IEEE Trans Cybern. 2020 Feb;50(2):717-728. doi: 10.1109/TCYB.2018.2871765. Epub 2018 Oct 9.

Abstract

The digital age has empowered brands with new and more effective targeted marketing tools in the form of key opinion leaders (KOLs). Because of the KOLs' unique capability to draw specific types of audience and cultivate long-term relationship with them, correctly identifying the most suitable KOLs within a social network is of great importance, and sometimes could govern the success or failure of a brand's online marketing campaigns. However, given the high dimensionality of social media data, conducting effective KOL identification by means of data mining is especially challenging. Owing to the generally multiple modalities of the user profiles and user-generated content (UGC) over the social networks, we can approach the KOL identification process as a multimodal learning task, with KOLs as a rare yet far more important class over non-KOLs in our consideration.

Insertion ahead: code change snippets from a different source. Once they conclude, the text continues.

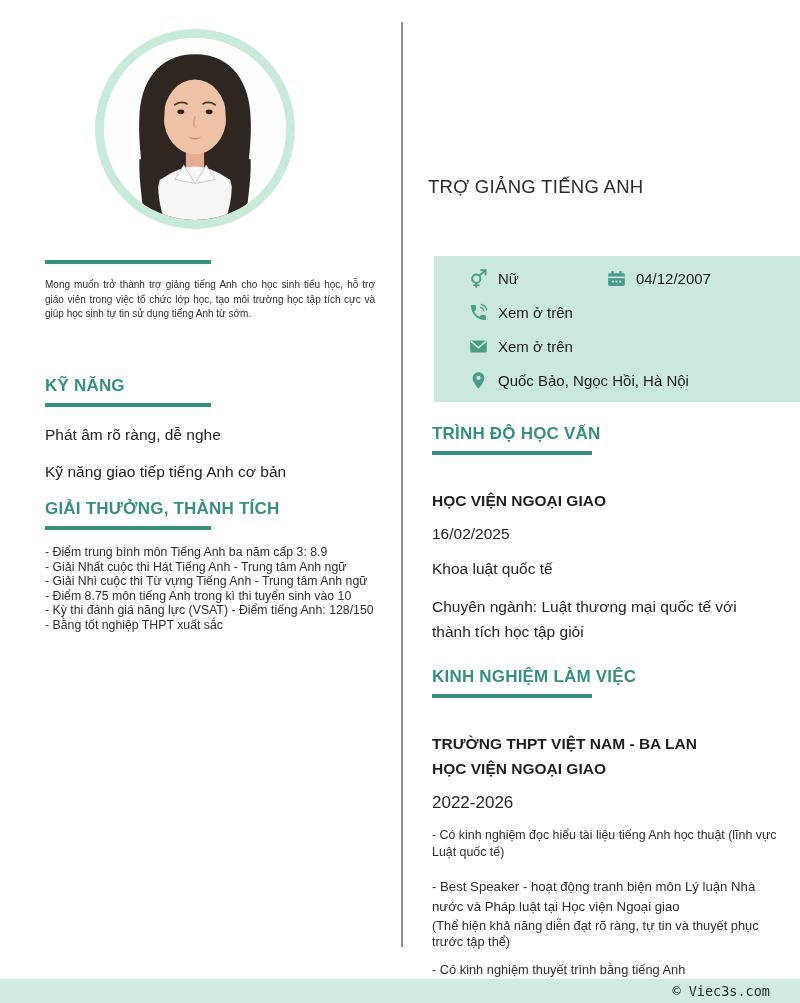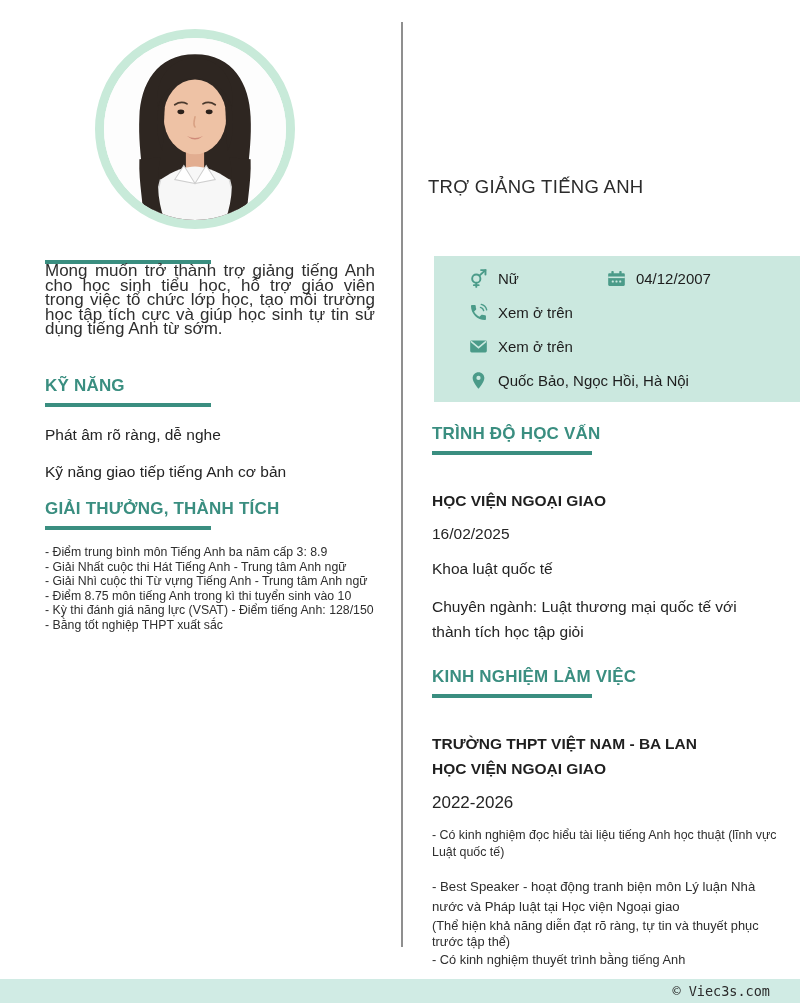--- a/index.html
+++ b/index.html
@@ -24,21 +24,21 @@
   }
   .sec-rule { height: 4px; background: #3a8e80; margin-top: 7px; }
 
   
   .left-col { position: absolute; left: 45px; width: 330px; }
   .obj   { top: 253px; }
   .skills{ top: 376px; }
   .awards{ top: 499px; }
   .left-col .sec-rule { width: 166px; }
   .obj-text {
-    font-size: 17px; line-height: 14.6px;
+    margin-top: 14px; font-size: 10px; line-height: 14.6px;
     text-align: justify; color: #2e2e2e;
   }
   .skill-line { margin-top: 19px; font-size: 15.5px; color: #242424; }
   .awards-list { margin-top: 15px; font-size: 12.3px; line-height: 14.6px; text-align: justify; color: #2e2e2e; }
 
   
   .divider { position: absolute; left: 401px; top: 22px; width: 2px; height: 925px; background: #8f8f8f; z-index: 3; }
 
   
   .name  { position: absolute; left: 428px; top: 90px; font-size: 30px; font-weight: bold; color: #262420; letter-spacing: 0.3px; }
@@ -69,21 +69,21 @@
   .edu-school { margin-top: 33px; }
   .edu-date   { margin-top: 12px; font-size: 15.5px; color: #242424; }
   .edu-faculty{ margin-top: 17px; font-size: 15.5px; color: #242424; }
   .edu-major  { margin-top: 16px; font-size: 15.5px; line-height: 25px; color: #242424; }
   .exp-org1 { margin-top: 33px; }
   .exp-org2 { margin-top: 0; }
   .exp-period { margin-top: 12px; font-size: 17px; color: #242424; }
   .exp-b1 { margin-top: 14px; font-size: 12.4px; line-height: 17px; color: #2e2e2e; }
   .exp-b2 { margin-top: 16px; font-size: 13.2px; line-height: 19.5px; color: #2e2e2e; }
   .exp-b3 { margin-top: 2px; font-size: 12.8px; line-height: 15.5px; color: #2e2e2e; }
-  .exp-b4 { margin-top: 3px; font-size: 12.8px; color: #2e2e2e; }
+  .exp-b4 { margin-top: 13px; font-size: 12.8px; color: #2e2e2e; }
 
   
   .footer {
     position: absolute; left: 0; bottom: 0; width: 800px; height: 24px;
     background: #d0ebe4; display: flex; align-items: center; justify-content: flex-end;
     padding-right: 30px;
   }
   .footer-credit { font-family: "DejaVu Sans Mono", monospace; font-size: 13.5px; color: #2b2b2b; text-align: right; }
 </style>
 </head>

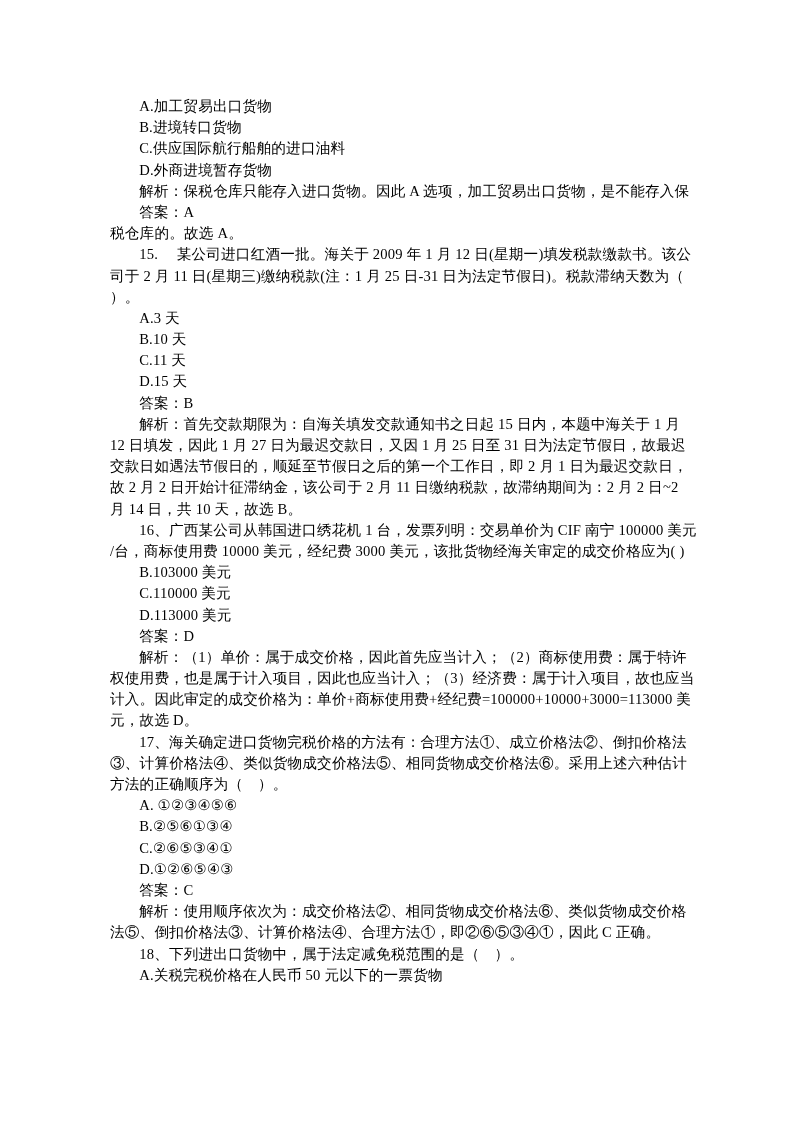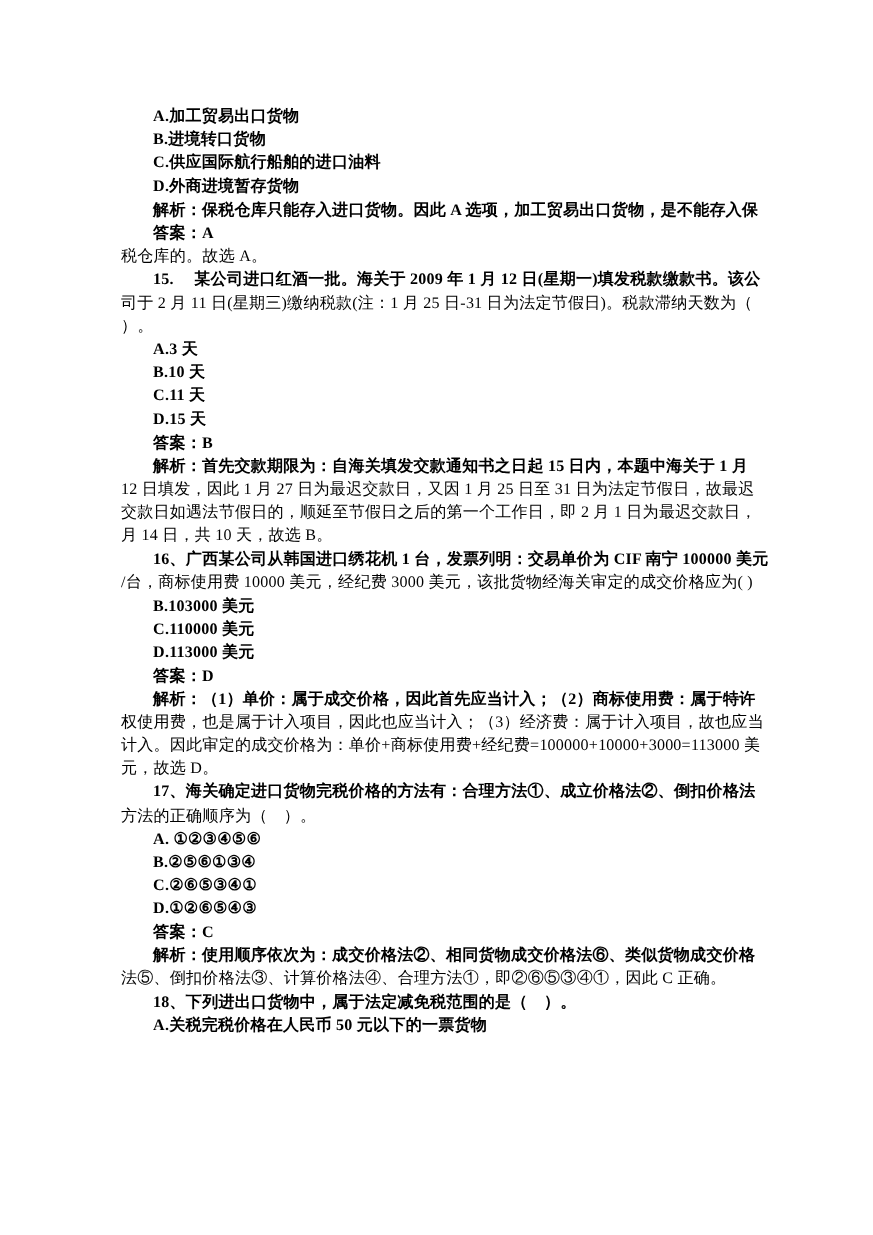--- a/index.html
+++ b/index.html
@@ -32,21 +32,20 @@
     line-height: 21.2px;
     letter-spacing: 0.2px;
   }
   .line {
     white-space: pre;
     height: 21.2px;
     overflow: visible;
   }
   .line.indent {
     padding-left: 2em;
-    font-weight: bold;
   }
 </style>
 </head>
 <body>
 
 <div class="page">
   <div class="content" id="doc-content">
       <div class="line indent">A.加工贸易出口货物</div>
       <div class="line indent">B.进境转口货物</div>
       <div class="line indent">C.供应国际航行船舶的进口油料</div>
@@ -58,32 +57,34 @@
       <div class="line">司于 2 月 11 日(星期三)缴纳税款(注：1 月 25 日-31 日为法定节假日)。税款滞纳天数为（</div>
       <div class="line">）。</div>
       <div class="line indent">A.3 天</div>
       <div class="line indent">B.10 天</div>
       <div class="line indent">C.11 天</div>
       <div class="line indent">D.15 天</div>
       <div class="line indent">答案：B</div>
       <div class="line indent">解析：首先交款期限为：自海关填发交款通知书之日起 15 日内，本题中海关于 1 月</div>
       <div class="line">12 日填发，因此 1 月 27 日为最迟交款日，又因 1 月 25 日至 31 日为法定节假日，故最迟</div>
       <div class="line">交款日如遇法节假日的，顺延至节假日之后的第一个工作日，即 2 月 1 日为最迟交款日，</div>
+      <div class="line">故 2 月 2 日开始计征滞纳金，该公司于 2 月 11 日缴纳税款，故滞纳期间为：2 月 2 日~2</div>
       <div class="line">月 14 日，共 10 天，故选 B。</div>
       <div class="line indent">16、广西某公司从韩国进口绣花机 1 台，发票列明：交易单价为 CIF 南宁 100000 美元</div>
       <div class="line">/台，商标使用费 10000 美元，经纪费 3000 美元，该批货物经海关审定的成交价格应为( )</div>
       <div class="line indent">B.103000 美元</div>
       <div class="line indent">C.110000 美元</div>
       <div class="line indent">D.113000 美元</div>
       <div class="line indent">答案：D</div>
       <div class="line indent">解析：（1）单价：属于成交价格，因此首先应当计入；（2）商标使用费：属于特许</div>
       <div class="line">权使用费，也是属于计入项目，因此也应当计入；（3）经济费：属于计入项目，故也应当</div>
       <div class="line">计入。因此审定的成交价格为：单价+商标使用费+经纪费=100000+10000+3000=113000 美</div>
       <div class="line">元，故选 D。</div>
       <div class="line indent">17、海关确定进口货物完税价格的方法有：合理方法①、成立价格法②、倒扣价格法</div>
+      <div class="line">③、计算价格法④、类似货物成交价格法⑤、相同货物成交价格法⑥。采用上述六种估计</div>
       <div class="line">方法的正确顺序为（　）。</div>
       <div class="line indent">A. ①②③④⑤⑥</div>
       <div class="line indent">B.②⑤⑥①③④</div>
       <div class="line indent">C.②⑥⑤③④①</div>
       <div class="line indent">D.①②⑥⑤④③</div>
       <div class="line indent">答案：C</div>
       <div class="line indent">解析：使用顺序依次为：成交价格法②、相同货物成交价格法⑥、类似货物成交价格</div>
       <div class="line">法⑤、倒扣价格法③、计算价格法④、合理方法①，即②⑥⑤③④①，因此 C 正确。</div>
       <div class="line indent">18、下列进出口货物中，属于法定减免税范围的是（　）。</div>
       <div class="line indent">A.关税完税价格在人民币 50 元以下的一票货物</div>

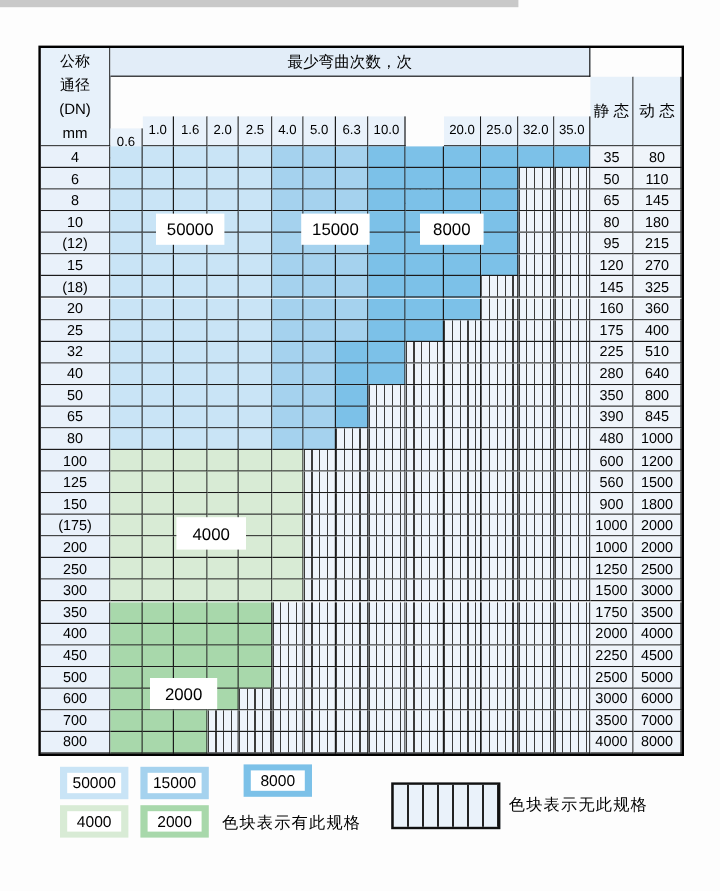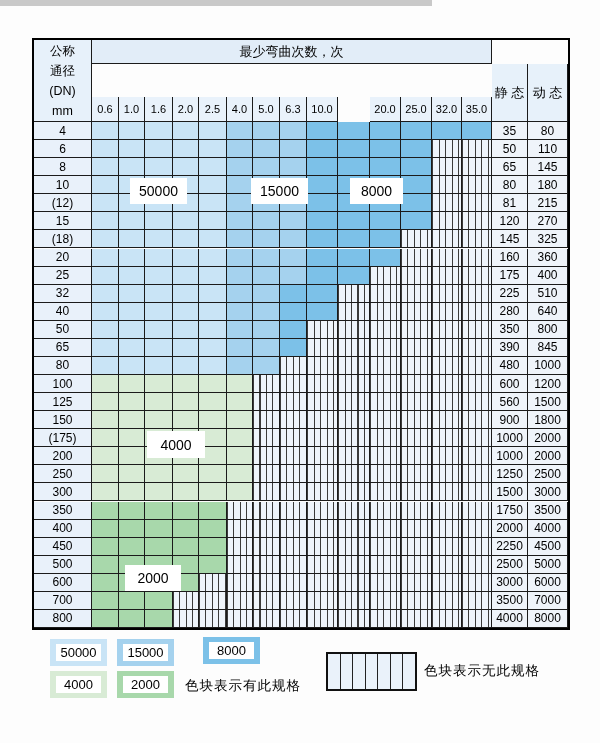--- a/index.html
+++ b/index.html
@@ -39,21 +39,21 @@
   <div class="grid" id="grid">
       <div class="c hd2 dnhead" style="left: 34px; top: 40px; width: 58px; height: 82px;">
         <div>公称</div>
         <div>通径</div>
         <div>(DN)</div>
         <div>mm</div>
       </div>
       <div class="c hd" style="left: 92px; top: 40px; width: 400px; height: 24px;">最少弯曲次数，次</div>
       <div class="c hd2" style="left: 492px; top: 64px; width: 36px; height: 58px;">静 态</div>
       <div class="c hd2" style="left: 528px; top: 64px; width: 40px; height: 58px;">动 态</div>
-      <div class="c ph" style="left: 92px; top: 97px; width: 27px; height: 25px;">0.6</div>
+      <div class="c ph" style="left: 92px; top: 107px; width: 27px; height: 25px;">0.6</div>
       <div class="c ph" style="left: 119px; top: 97px; width: 26px; height: 25px;">1.0</div>
       <div class="c ph" style="left: 145px; top: 97px; width: 28px; height: 25px;">1.6</div>
       <div class="c ph" style="left: 173px; top: 97px; width: 26px; height: 25px;">2.0</div>
       <div class="c ph" style="left: 199px; top: 97px; width: 28px; height: 25px;">2.5</div>
       <div class="c ph" style="left: 227px; top: 97px; width: 26px; height: 25px;">4.0</div>
       <div class="c ph" style="left: 253px; top: 97px; width: 27px; height: 25px;">5.0</div>
       <div class="c ph" style="left: 280px; top: 97px; width: 27px; height: 25px;">6.3</div>
       <div class="c ph" style="left: 307px; top: 97px; width: 31px; height: 25px;">10.0</div>
       <div class="c ph" style="left: 334px; top: 97px; width: 32px; height: 25px; margin-top: 48px;">15.0</div>
       <div class="c ph" style="left: 370px; top: 97px; width: 31px; height: 25px;">20.0</div>
@@ -136,21 +136,21 @@
       <div class="c " style="left: 199px; top: 194.286px; width: 28px; height: 18.0714px; background-color: rgb(201, 228, 246);"></div>
       <div class="c " style="left: 227px; top: 194.286px; width: 26px; height: 18.0714px; background-color: rgb(165, 210, 238);"></div>
       <div class="c " style="left: 253px; top: 194.286px; width: 27px; height: 18.0714px; background-color: rgb(165, 210, 238);"></div>
       <div class="c " style="left: 280px; top: 194.286px; width: 27px; height: 18.0714px; background-color: rgb(165, 210, 238);"></div>
       <div class="c " style="left: 307px; top: 194.286px; width: 31px; height: 18.0714px; background-color: rgb(124, 193, 232);"></div>
       <div class="c " style="left: 338px; top: 194.286px; width: 32px; height: 18.0714px; background-color: rgb(124, 193, 232);"></div>
       <div class="c " style="left: 370px; top: 194.286px; width: 31px; height: 18.0714px; background-color: rgb(124, 193, 232);"></div>
       <div class="c " style="left: 401px; top: 194.286px; width: 31px; height: 18.0714px; background-color: rgb(124, 193, 232);"></div>
       <div class="c hz" style="left: 432px; top: 194.286px; width: 30px; height: 18.0714px;"></div>
       <div class="c hz" style="left: 462px; top: 194.286px; width: 30px; height: 18.0714px;"></div>
-      <div class="c val" style="left: 492px; top: 194.286px; width: 36px; height: 18.0714px;">81</div>
+      <div class="c val" style="left: 492px; top: 194.286px; width: 36px; height: 18.0714px;">95</div>
       <div class="c val" style="left: 528px; top: 194.286px; width: 40px; height: 18.0714px;">215</div>
       <div class="c dn" style="left: 34px; top: 212.357px; width: 58px; height: 18.0714px;">15</div>
       <div class="c " style="left: 92px; top: 212.357px; width: 27px; height: 18.0714px; background-color: rgb(201, 228, 246);"></div>
       <div class="c " style="left: 119px; top: 212.357px; width: 26px; height: 18.0714px; background-color: rgb(201, 228, 246);"></div>
       <div class="c " style="left: 145px; top: 212.357px; width: 28px; height: 18.0714px; background-color: rgb(201, 228, 246);"></div>
       <div class="c " style="left: 173px; top: 212.357px; width: 26px; height: 18.0714px; background-color: rgb(201, 228, 246);"></div>
       <div class="c " style="left: 199px; top: 212.357px; width: 28px; height: 18.0714px; background-color: rgb(201, 228, 246);"></div>
       <div class="c " style="left: 227px; top: 212.357px; width: 26px; height: 18.0714px; background-color: rgb(165, 210, 238);"></div>
       <div class="c " style="left: 253px; top: 212.357px; width: 27px; height: 18.0714px; background-color: rgb(165, 210, 238);"></div>
       <div class="c " style="left: 280px; top: 212.357px; width: 27px; height: 18.0714px; background-color: rgb(165, 210, 238);"></div>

In this regard, learning the compact and informative representation from the high-dimensional multimodal space is crucial in KOL identification. To address this challenging problem, in this paper, we propose a novel subspace learning algorithm dubbed modality-consistent harmonized discriminant embedding (MCHDE) to uncover the low-dimensional discriminative representation from the social media data for identifying KOLs. Specifically, MCHDE aims to find a common subspace for multiple modalities, in which the local geometric structure, the harmonized discriminant information, and the modality consistency of the dataset could be preserved simultaneously. The above objective is then formulated as a generalized eigendecomposition problem and the closed-form solution is obtained. Experiments on both synthetic example and a real-world KOL dataset validate the effectiveness of the proposed method.